WORK REQUEST: Write out exactly, please, every line from the beginning of the entries to the line holding "[194,1536,233,1556] [106,1564,268,1585] http", and no pictures.

SOURCE RECORDS:
▬▬▬

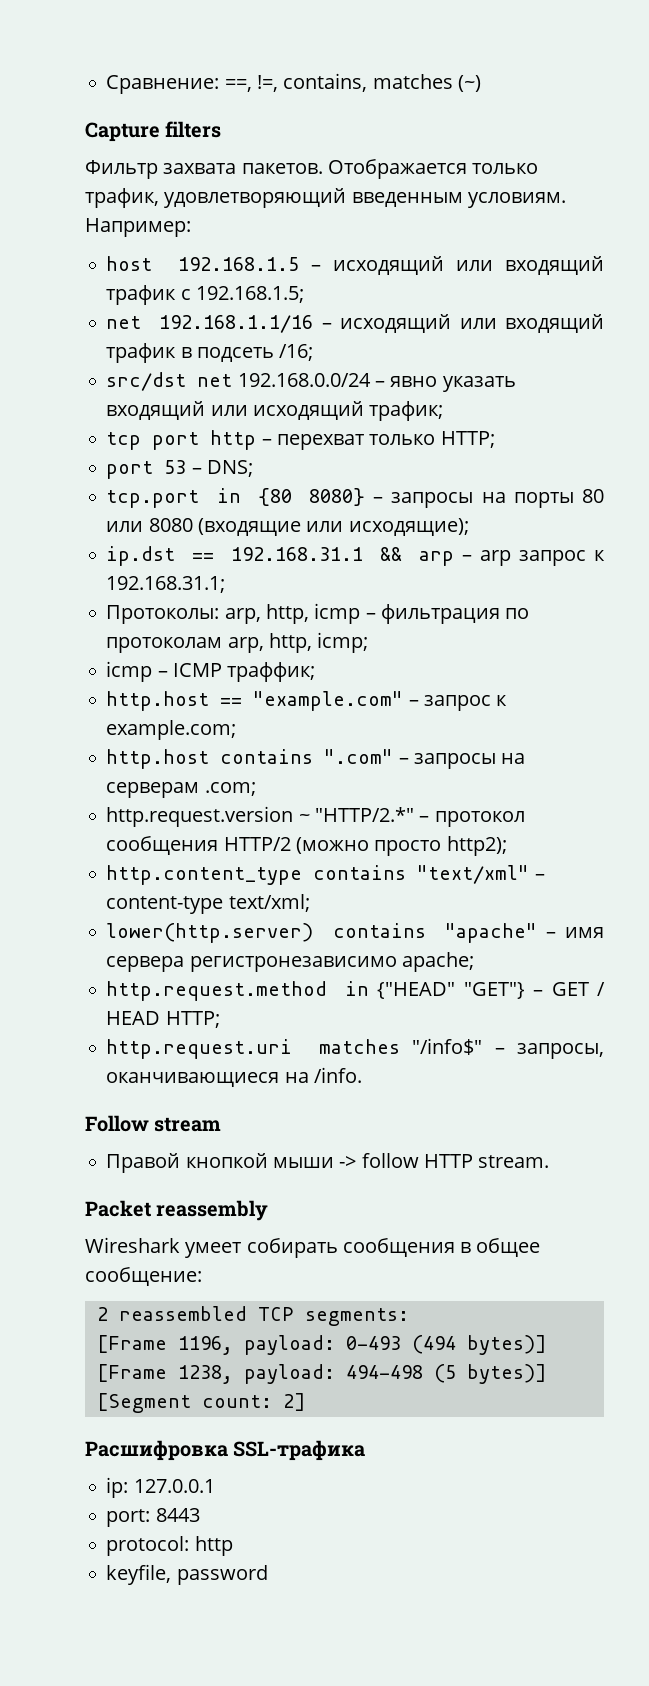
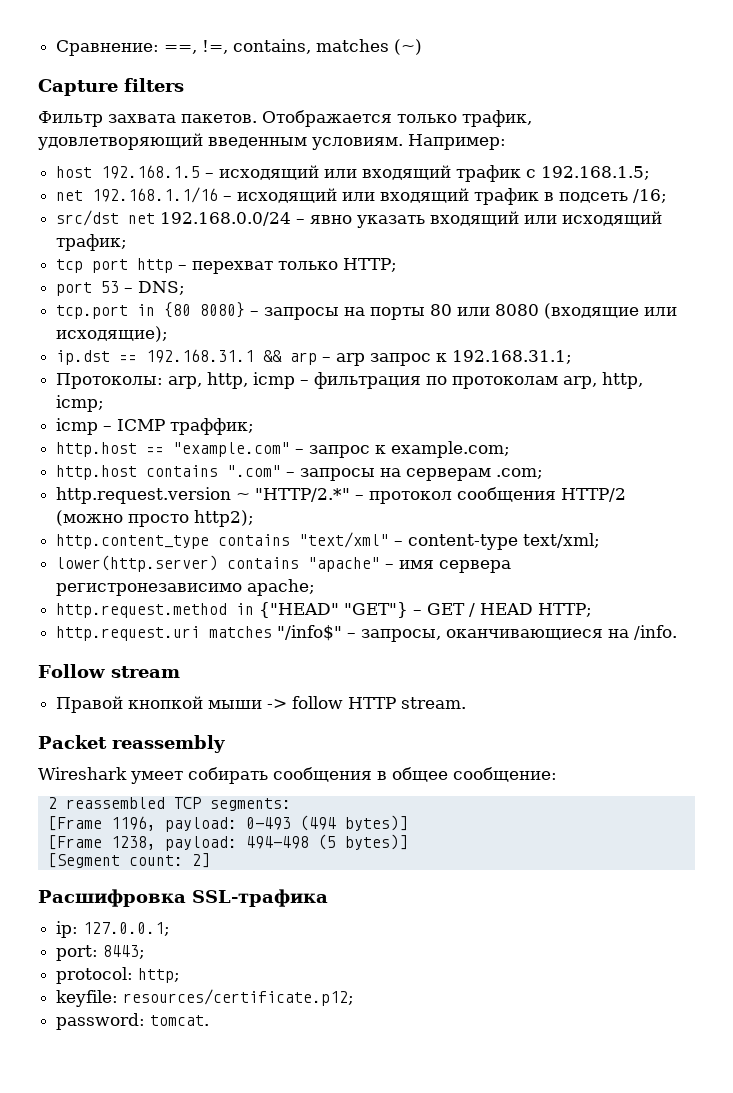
[133,1479,215,1493] 127.0.0.1 -> [83,922,171,936] 127.0.0.1;
[155,1508,200,1522] 8443 -> [103,945,146,959] 8443;
[194,1536,233,1556] [106,1564,268,1585] http // keyfile, password -> [138,968,181,983] [56,989,355,1007] [56,1013,210,1030] http; // keyfile: resources/certificate.p12; // password: tomcat.

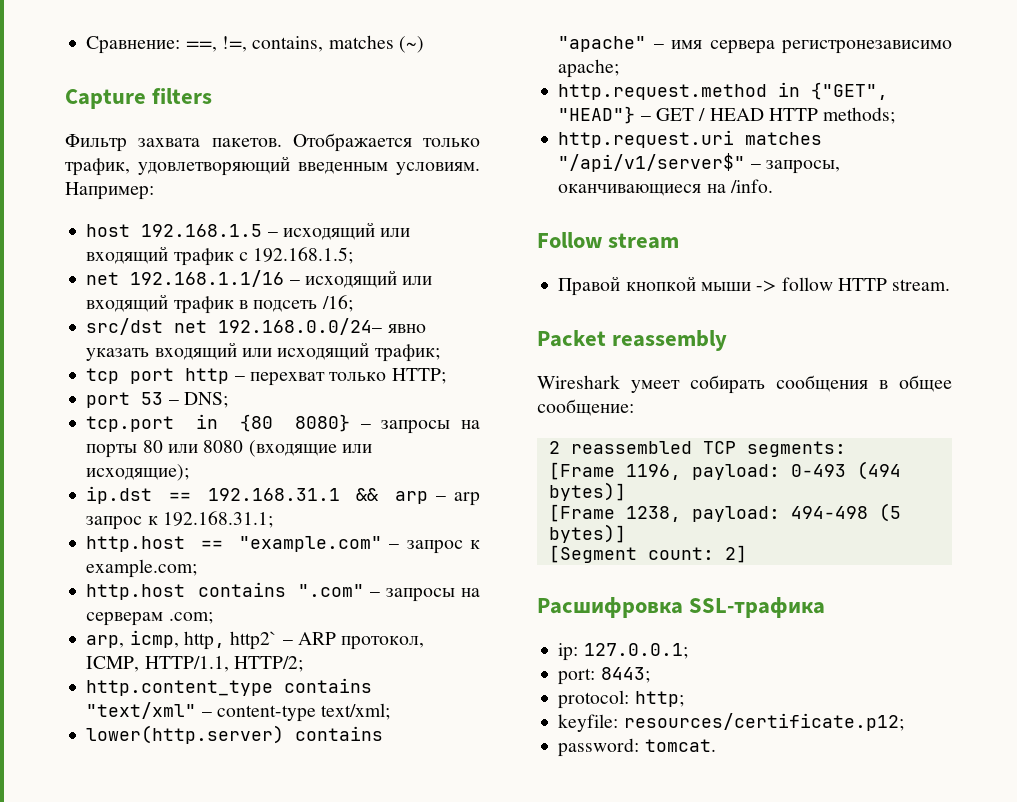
[160,212,306,226] 192.168.0.0/24 – -> [218,318,383,335] 192.168.0.0/24–
[56,372,644,389] [56,395,105,412] [56,418,255,435] // Протоколы: arp, http, icmp – фильтрация по протоколам arp, http, icmp; // icmp – ICMP траффик; -> (273, 519) none
[56,487,627,504] [56,510,255,527] http.request.version ~ "HTTP/2.*" – протокол сообщения HTTP/2 (можно просто http2); -> [86,630,425,650] [86,656,303,672] arp, icmp, http, http2` – ARP протокол, ICMP, HTTP/1.1, HTTP/2;
[259,602,409,618] {"HEAD" "GET"} -> [811,82,889,100] [558,106,636,124] {"GET", "HEAD"}
[538,603,593,617] HTTP; -> [768,107,896,124] HTTP methods;
[277,625,343,641] "/info$" -> [558,153,746,172] "/api/v1/server$"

▬▬▬

SOLUTION TO THIS TASK:
[133,1479,215,1493] 127.0.0.1 -> [83,922,171,936] 127.0.0.1;
[155,1508,200,1522] 8443 -> [103,945,146,959] 8443;
[194,1536,233,1556] [106,1564,268,1585] http // keyfile, password -> [138,968,181,983] [56,989,355,1007] [56,1013,210,1030] http; // keyfile: resources/certificate.p12; // password: tomcat.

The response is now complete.